Leptin is one of the major regulators of the reproductive system which targets all components of the hypothalamic—pituitary—gonadal axis. In type 2 diabetes mellitus (DM2), functions of the male reproductive system are impaired, which may be due to altered activity of the testicular leptin system. The aim of this work was to study the leptin level and the functional state of the leptin signaling system in the testes of male Wistar rats with different degrees of severity of DM2 induced by a high-fat diet and low-dose streptozotocin treatment. It was found that rats with highly severe DM2 (D-HS group) manifested marked hyperleptinemia, decreased plasma testosterone level, lower sperm count, and higher number of the abnormally shaped sperm accompanied by hyperglycemia, impaired glucose tolerance, insulin resistance, and increased levels of glycated hemoglobin and free fatty acids. The testes of this rat group had an increased leptin level, decreased number of leptin receptors, and attenuated phosphorylation of the effectory components of leptin signaling—transcription factor STAT3 at Tyr705 and Akt-kinase at Ser473. In rats with moderately severe DM2 (D-MS group), metabolic and hormonal disturbances, as well as a decrease in the plasma testosterone level and sperm abnormalities, were less pronounced.

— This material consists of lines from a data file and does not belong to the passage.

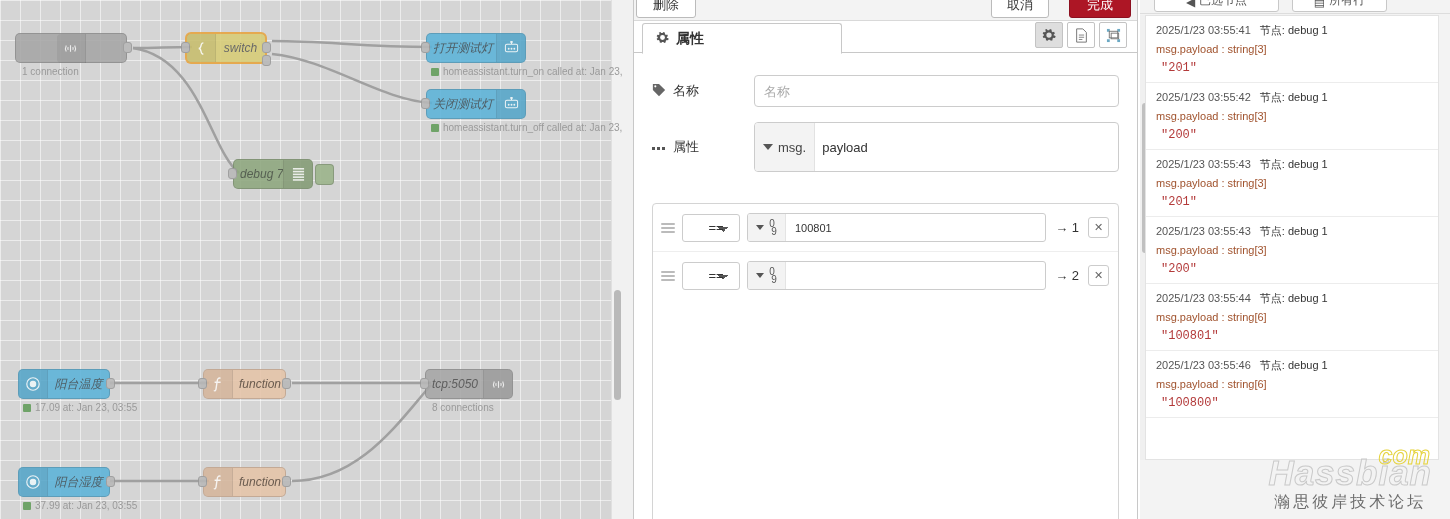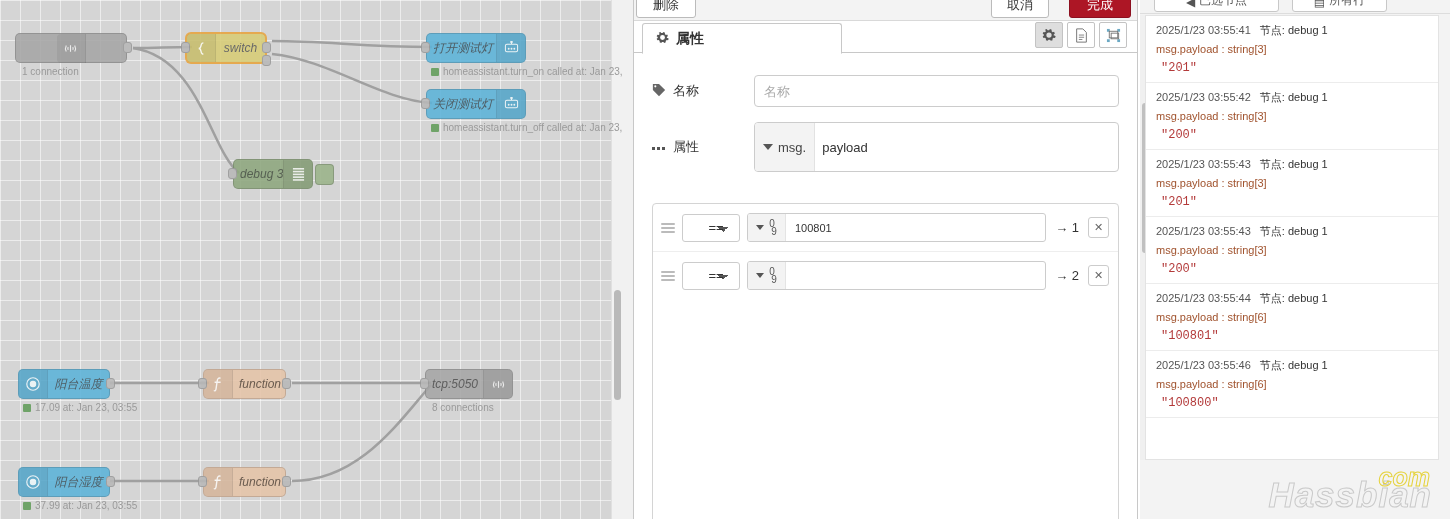--- a/index.html
+++ b/index.html
@@ -359,7 +359,7 @@
         <span>homeassistant.turn_off called at: Jan 23, 03:55</span>
       </div>
       <div class="node green" style="left: 233px; top: 159px; width: 80px;">
-        <span class="nlabel">debug 3</span>
+        <span class="nlabel">debug 7</span>
         <span class="icobox right">
           <svg width="13" height="15" viewBox="0 0 14 16">
             <g fill="#fff" opacity=".85">

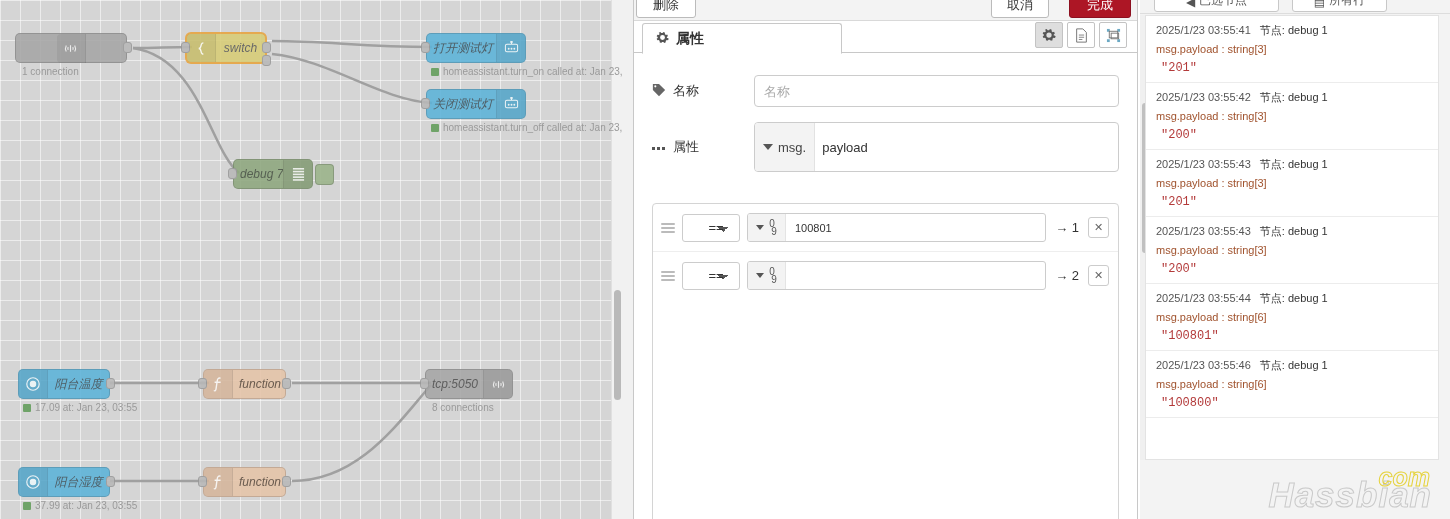--- a/index.html
+++ b/index.html
@@ -615,6 +615,7 @@
     <div id="watermark">
       <div id="wm-main">Hassbian</div>
       <div id="wm-com">com</div>
+      <div id="wm-sub">瀚思彼岸技术论坛</div>
     </div>
   </div>
 

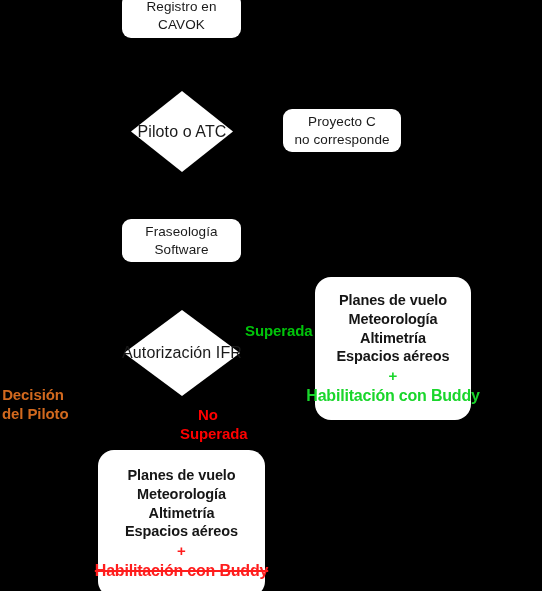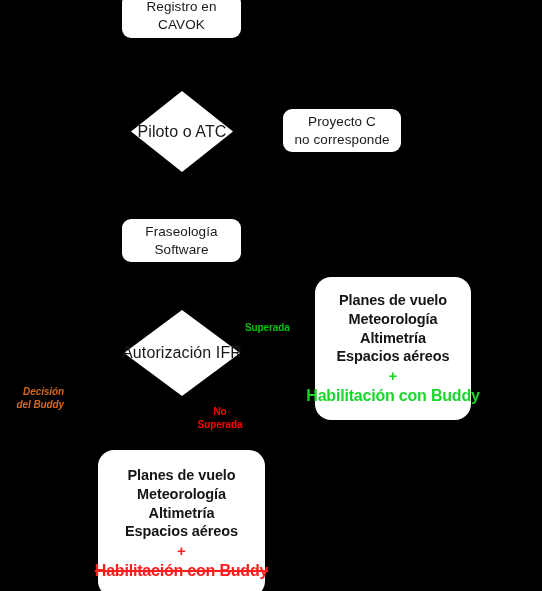--- a/index.html
+++ b/index.html
@@ -99,7 +99,7 @@
   .edge-label {
     position: absolute;
     font-weight: 700;
-    font-size: 10px;
+    font-size: 15px;
     line-height: 1.25;
     text-align: center;
     white-space: nowrap;

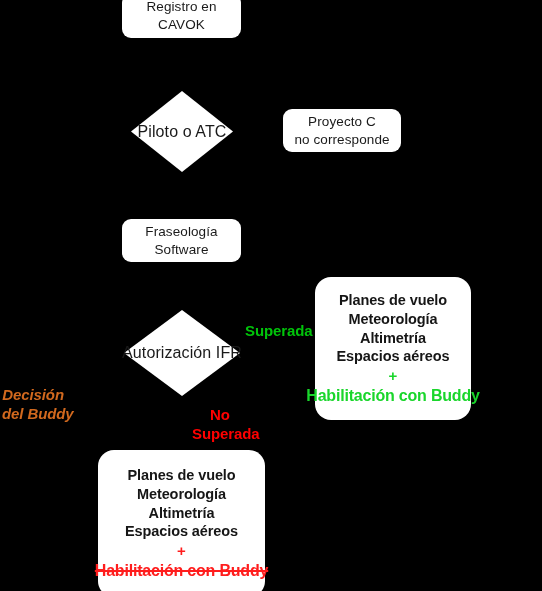--- a/index.html
+++ b/index.html
@@ -108,7 +108,7 @@
   .lbl-green { color: #00c40a; }
   .lbl-red   { color: #ff0000; }
   .lbl-orange{ color: #d2691e; }
-  .edge-label.left-align { text-align: right; font-style: italic; }
+  .edge-label.left-align { text-align: center; }
 </style>
 </head>
 <body>

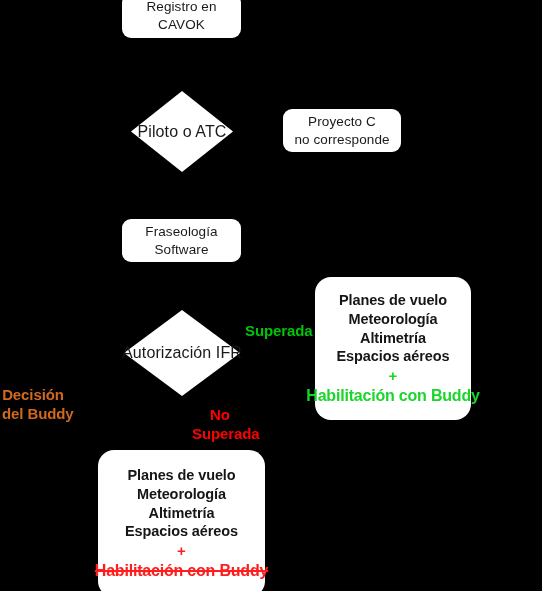--- a/index.html
+++ b/index.html
@@ -154,7 +154,7 @@
 
   <div class="edge-label lbl-orange left-align" style="left:2px; top:386px; width:62px;">
     <div>Decisión</div>
-    <div>del Buddy</div>
+    <div>del Piloto</div>
   </div>
 
   <div class="node card" style="left:315px; top:277px; width:156px; height:143px;">

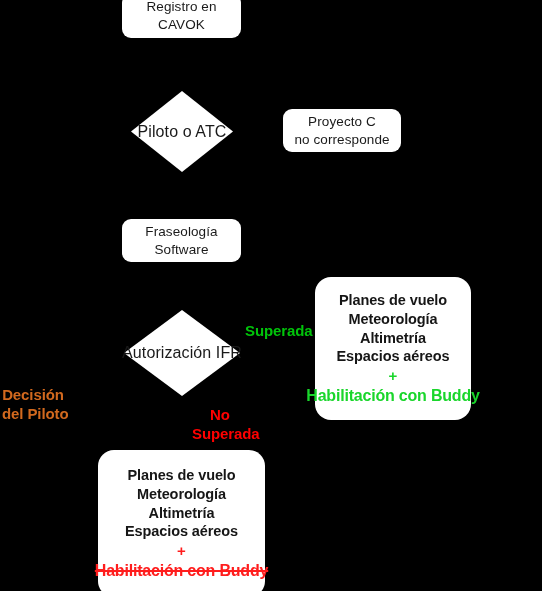--- a/index.html
+++ b/index.html
@@ -147,7 +147,7 @@
     <span>Superada</span>
   </div>
 
-  <div class="edge-label lbl-red" style="left:192px; top:406px; width:56px;">
+  <div class="edge-label lbl-red" style="left:180px; top:406px; width:56px;">
     <div>No</div>
     <div>Superada</div>
   </div>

The plasma leptin level significantly exceeded that in control only after glycemic load. In the D-MS group’s testes, no statistically significant differences in levels of leptin and its receptor, as well as in STAT3 and Akt-kinase phosphorylation, were revealed compared to control. Thus, pathological changes in steroidogenesis and spermatogenesis in male rats with DM2 depend on the severity of metabolic and hormonal disturbances and the functional state of testicular leptin signaling, the severity of changes in which correlates positively with systemic hyperleptinemia.